Combating Essential Metal Toxicity: Key Information from Optical Spectroscopy

[Image: see text] Chelation therapy is one of the most effective and widely accepted methods of treatment to reduce metal toxicity caused by an excess amount of essential metals. Essential minerals play an important role in maintaining healthy human physiology. However, the presence of an excess amount of such essential metals can cause cell injury, which finally leads to severe life-threatening diseases. Chelating complexes can efficiently capture the targeted metal and can easily be excreted from the body.

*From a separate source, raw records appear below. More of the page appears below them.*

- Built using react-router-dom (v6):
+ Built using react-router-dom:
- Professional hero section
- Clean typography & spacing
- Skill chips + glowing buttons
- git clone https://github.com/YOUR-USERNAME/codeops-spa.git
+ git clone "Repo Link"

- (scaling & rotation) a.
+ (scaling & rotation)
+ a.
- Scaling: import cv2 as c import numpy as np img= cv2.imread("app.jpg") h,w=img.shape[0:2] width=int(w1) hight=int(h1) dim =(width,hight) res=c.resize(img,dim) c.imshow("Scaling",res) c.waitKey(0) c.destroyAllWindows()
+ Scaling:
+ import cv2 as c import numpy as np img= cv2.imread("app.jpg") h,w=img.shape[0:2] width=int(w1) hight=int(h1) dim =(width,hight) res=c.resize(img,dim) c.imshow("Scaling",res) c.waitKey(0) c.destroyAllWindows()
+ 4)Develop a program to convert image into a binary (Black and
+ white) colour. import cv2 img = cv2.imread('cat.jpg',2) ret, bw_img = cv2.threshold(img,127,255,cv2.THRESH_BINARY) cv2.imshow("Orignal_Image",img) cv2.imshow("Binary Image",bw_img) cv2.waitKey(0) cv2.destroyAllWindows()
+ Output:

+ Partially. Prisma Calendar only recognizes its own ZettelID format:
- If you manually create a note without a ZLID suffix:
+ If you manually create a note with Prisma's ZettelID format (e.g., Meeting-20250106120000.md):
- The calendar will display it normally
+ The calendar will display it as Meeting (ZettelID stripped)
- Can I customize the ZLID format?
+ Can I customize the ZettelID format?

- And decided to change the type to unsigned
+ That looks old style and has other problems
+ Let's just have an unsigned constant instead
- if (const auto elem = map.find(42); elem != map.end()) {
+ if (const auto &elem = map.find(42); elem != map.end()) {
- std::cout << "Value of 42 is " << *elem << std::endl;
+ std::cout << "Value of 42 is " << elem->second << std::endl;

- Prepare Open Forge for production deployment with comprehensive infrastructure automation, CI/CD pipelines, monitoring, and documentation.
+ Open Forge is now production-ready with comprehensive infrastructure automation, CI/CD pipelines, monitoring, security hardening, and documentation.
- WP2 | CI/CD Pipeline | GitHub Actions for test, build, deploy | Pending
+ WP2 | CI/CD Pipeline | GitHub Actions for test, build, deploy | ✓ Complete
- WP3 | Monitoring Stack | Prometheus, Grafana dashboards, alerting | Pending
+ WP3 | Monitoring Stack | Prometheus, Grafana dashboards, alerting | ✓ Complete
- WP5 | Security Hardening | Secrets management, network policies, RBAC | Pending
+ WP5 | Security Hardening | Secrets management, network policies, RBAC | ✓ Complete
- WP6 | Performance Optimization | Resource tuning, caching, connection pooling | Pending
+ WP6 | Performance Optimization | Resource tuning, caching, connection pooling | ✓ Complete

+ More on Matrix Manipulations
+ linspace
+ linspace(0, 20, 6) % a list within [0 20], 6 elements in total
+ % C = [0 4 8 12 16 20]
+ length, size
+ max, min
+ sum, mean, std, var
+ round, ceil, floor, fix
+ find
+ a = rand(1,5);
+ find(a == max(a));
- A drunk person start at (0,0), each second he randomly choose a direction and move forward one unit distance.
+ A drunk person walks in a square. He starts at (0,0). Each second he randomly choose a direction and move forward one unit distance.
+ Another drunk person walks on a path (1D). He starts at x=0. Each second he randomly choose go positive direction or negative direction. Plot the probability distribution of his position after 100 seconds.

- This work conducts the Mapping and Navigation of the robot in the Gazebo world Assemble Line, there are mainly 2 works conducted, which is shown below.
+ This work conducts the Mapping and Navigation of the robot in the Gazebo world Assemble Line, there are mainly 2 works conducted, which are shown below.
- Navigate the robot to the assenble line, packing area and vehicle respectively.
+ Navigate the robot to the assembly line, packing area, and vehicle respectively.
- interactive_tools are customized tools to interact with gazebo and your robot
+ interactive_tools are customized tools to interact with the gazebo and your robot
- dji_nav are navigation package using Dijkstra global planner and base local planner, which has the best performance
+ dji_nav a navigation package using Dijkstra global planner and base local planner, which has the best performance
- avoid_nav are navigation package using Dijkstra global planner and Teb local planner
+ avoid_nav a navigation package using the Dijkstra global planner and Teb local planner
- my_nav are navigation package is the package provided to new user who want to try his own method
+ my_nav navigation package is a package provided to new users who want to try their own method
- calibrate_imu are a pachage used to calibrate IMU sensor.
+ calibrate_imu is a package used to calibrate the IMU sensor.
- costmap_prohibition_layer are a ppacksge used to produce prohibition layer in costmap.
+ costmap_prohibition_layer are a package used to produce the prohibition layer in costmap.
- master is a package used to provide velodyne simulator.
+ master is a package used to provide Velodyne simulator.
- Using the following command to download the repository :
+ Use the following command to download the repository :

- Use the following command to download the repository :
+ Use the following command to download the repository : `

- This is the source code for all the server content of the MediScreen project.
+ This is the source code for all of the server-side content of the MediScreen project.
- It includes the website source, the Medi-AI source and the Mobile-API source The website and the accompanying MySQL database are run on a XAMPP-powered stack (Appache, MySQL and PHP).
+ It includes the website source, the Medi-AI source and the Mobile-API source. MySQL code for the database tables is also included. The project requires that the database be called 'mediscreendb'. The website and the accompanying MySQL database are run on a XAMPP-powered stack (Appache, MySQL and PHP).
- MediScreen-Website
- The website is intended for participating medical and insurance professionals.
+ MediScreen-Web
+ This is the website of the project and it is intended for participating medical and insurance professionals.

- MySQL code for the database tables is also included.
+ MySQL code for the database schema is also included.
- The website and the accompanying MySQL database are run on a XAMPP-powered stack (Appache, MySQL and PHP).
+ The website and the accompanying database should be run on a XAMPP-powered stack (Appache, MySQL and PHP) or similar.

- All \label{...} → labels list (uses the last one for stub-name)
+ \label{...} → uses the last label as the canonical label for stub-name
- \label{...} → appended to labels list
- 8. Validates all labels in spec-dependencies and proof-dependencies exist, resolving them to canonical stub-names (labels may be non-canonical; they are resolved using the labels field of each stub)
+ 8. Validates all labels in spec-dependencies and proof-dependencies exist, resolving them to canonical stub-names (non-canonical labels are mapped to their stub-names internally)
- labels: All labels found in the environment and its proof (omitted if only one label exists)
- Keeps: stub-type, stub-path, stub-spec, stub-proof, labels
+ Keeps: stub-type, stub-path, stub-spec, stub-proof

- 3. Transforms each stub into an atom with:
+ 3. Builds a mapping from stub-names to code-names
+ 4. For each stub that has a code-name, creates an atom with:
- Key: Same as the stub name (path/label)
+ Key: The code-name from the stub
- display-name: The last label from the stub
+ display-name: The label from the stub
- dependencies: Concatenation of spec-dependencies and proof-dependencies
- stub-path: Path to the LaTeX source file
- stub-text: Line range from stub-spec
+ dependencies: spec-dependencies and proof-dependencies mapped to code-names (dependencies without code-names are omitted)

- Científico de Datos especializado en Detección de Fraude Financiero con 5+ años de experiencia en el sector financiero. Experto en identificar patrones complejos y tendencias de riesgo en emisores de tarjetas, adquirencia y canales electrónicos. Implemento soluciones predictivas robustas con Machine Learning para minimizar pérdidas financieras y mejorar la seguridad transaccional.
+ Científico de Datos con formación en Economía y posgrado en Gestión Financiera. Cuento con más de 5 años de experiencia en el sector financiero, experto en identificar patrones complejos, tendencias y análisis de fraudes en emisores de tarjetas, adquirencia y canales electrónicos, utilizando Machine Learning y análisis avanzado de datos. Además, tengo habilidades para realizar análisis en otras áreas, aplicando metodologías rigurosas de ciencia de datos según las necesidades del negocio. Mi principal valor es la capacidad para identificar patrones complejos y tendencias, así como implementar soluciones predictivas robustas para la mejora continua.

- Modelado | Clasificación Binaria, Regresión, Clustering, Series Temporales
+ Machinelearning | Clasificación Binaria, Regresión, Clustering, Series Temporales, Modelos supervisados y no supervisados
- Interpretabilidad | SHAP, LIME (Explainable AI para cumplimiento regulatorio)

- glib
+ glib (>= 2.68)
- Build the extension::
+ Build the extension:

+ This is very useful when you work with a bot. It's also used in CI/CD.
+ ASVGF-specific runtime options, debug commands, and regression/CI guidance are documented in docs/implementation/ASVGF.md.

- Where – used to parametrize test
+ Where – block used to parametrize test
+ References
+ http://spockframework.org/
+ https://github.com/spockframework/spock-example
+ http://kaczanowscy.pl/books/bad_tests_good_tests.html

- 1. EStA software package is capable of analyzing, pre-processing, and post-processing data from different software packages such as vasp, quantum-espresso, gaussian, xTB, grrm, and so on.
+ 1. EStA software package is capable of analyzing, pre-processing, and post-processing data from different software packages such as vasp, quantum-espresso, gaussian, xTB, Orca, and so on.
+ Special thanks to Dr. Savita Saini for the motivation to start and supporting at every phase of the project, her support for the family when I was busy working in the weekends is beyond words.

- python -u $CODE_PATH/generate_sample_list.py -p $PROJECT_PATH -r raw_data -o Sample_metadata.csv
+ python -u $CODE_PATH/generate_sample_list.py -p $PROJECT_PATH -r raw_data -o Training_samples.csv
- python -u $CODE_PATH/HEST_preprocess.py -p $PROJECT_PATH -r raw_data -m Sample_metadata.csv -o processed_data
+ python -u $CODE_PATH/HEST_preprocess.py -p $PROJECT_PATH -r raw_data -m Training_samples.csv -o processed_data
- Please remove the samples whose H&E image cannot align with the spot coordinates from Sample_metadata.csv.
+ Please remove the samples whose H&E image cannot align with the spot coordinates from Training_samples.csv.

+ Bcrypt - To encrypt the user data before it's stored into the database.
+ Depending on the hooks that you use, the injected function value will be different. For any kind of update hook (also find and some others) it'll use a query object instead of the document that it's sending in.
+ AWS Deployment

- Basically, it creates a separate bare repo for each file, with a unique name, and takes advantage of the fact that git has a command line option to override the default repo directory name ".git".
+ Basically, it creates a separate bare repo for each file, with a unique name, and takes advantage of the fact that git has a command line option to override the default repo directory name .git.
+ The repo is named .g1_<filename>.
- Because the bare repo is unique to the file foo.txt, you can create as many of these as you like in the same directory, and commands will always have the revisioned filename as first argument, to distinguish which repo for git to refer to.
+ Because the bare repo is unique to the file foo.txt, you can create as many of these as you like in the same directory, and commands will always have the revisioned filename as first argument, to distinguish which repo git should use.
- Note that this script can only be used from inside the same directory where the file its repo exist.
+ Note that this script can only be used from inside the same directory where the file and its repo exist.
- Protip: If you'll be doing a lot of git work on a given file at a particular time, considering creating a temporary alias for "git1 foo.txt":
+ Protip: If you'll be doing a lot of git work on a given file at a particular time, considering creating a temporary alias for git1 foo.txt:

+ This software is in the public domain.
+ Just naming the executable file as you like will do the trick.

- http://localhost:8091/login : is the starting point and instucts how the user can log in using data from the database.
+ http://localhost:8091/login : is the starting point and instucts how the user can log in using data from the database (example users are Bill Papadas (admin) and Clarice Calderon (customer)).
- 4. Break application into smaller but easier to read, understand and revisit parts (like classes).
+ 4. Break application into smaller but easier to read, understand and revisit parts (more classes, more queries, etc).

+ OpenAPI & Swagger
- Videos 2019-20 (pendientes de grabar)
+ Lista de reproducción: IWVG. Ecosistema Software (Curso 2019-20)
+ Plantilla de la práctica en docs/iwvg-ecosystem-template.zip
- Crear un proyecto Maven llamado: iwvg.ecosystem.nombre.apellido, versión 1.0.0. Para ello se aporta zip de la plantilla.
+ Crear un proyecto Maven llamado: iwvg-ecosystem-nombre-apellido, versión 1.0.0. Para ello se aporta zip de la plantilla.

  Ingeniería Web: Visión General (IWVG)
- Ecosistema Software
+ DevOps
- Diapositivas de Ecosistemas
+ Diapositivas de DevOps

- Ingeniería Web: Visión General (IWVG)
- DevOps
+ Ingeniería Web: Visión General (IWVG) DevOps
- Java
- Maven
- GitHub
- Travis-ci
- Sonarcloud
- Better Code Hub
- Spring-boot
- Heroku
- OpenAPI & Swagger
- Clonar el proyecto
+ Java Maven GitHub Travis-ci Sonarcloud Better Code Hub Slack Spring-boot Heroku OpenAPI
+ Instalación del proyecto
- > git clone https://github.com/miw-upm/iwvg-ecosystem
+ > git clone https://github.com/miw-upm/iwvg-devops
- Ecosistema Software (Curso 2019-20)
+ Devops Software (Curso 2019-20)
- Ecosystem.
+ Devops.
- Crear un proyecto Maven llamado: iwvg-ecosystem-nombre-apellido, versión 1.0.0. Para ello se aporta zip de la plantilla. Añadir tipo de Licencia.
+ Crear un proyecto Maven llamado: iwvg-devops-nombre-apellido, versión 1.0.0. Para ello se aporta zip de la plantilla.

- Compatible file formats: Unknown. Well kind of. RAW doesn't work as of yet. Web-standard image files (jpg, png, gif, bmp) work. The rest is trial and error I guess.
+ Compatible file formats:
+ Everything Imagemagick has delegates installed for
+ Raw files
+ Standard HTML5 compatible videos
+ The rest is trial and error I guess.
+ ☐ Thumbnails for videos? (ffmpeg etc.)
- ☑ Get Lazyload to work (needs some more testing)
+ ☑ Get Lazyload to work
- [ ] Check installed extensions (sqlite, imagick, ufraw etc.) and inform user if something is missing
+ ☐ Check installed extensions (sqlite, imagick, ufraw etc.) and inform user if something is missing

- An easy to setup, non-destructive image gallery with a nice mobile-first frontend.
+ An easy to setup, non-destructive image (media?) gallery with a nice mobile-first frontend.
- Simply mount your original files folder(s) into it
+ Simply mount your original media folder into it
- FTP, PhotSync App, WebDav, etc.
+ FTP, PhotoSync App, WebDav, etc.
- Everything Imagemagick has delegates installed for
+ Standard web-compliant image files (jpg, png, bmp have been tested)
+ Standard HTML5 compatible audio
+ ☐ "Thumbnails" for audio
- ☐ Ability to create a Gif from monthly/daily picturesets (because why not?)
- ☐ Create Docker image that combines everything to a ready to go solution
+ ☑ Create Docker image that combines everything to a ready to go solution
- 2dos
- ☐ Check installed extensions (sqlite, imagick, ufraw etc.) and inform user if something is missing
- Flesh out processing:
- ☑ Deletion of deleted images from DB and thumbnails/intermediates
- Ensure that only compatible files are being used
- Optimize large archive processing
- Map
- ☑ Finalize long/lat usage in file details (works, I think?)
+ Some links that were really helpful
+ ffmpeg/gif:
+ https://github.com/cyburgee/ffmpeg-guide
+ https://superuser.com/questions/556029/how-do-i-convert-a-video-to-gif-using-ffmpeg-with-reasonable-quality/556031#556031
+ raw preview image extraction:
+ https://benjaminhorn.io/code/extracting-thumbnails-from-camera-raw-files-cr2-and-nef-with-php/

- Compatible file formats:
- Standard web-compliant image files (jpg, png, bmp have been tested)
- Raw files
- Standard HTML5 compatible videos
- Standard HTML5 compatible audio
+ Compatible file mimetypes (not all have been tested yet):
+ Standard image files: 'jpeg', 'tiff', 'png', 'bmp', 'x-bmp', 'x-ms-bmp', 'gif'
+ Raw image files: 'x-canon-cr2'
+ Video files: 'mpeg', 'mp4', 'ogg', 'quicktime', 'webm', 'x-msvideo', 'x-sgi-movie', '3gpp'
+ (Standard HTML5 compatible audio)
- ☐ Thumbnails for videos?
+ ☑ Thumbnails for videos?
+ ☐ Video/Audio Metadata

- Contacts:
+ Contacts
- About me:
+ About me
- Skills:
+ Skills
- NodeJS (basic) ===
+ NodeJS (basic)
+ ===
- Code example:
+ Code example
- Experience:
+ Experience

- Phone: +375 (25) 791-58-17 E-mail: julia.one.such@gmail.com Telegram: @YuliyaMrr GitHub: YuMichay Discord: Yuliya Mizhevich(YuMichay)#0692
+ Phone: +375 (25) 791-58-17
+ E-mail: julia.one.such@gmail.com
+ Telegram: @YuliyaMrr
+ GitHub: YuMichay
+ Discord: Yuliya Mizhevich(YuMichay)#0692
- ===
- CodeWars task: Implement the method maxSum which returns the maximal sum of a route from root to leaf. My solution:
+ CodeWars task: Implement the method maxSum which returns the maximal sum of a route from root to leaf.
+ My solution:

Commonly utilized metal chelators have major side effects including long-term damage to some organs, which has pointed out the need of less harmful biocompatible chelating agents. In this work, we have investigated the iron chelating property of curcumin through various spectroscopic tools by synthesizing and characterizing the iron–curcumin (Fe–Cur) complex. We have also investigated whether the synthesized materials are able to retain their antioxidant activity after the chelation of a substantial amount of metal ion. Our study unravels the improved antioxidant activity of the synthesized chelate complex. We further demonstrate that the proposed complex generates no significant reactive oxygen species (ROS) under dark conditions, which makes it a promising candidate for chelation therapy of iron toxicity. Femtosecond-resolved fluorescence studies further provide insight into the mechanism of activity of the new complex where electron transfer from ligand to metal has been observed prominently. Thus, the Fe–Cur complex has a potential to act as a dual activity medicine for excretion of toxic metal ions via chelation and as a therapeutic agent of oxidative stress caused by the metal ion as well.